Baby you're breaking my heart, baby you're hurting my heart~

So, I'm seriously thinking about taking a break from writing for a while. Or at least updating, or worrying about updating.
I hate the idea, but I just . . . I'm going through so much at the moment
just to be honest, my mom left . . .
but she came back a day later
now last night, was probably the worst fight between my parents that I've ever seen
and my ing dad dragged ME into it and then got mad when I stood up to him
really . . . really mad and called me just about every ing name in the book (that's all I'm gonna say about that)
so I hide upstairs in my brother's room all night and sleep in his bed with him
(*snorts* this really does sound like the storyline of some fanfic, right?)
when I wake up this morning, I come downstairs . . .
and everyone was sitting around the table laughing and having breakfast
without me
then, my mother proceeded to say to me
"I'm so sorry about yesterday, I'm sorry that I got you worked up over nothing"

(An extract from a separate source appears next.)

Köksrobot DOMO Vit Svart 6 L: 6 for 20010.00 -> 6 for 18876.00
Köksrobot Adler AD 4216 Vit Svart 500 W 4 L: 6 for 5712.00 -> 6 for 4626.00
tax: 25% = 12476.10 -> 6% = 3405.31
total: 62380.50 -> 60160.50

and what did my father say?
some smart comment about me
basically . . . I was under the impression all day yesterday that my mother would actually get away from him this time
I was excited for her
I was ready to clear all the money from my savings and grab the stash of cash up in the linen closet and gtfo
I was so ready . . . and once again
my father has this . . . this hold on her
this awful, awful hold that keeps her here even when times are worst
and I'm not saying that there's never any good times . . . just few
very VERY few . . . and even the good moments are bittersweet (if you know what I mean)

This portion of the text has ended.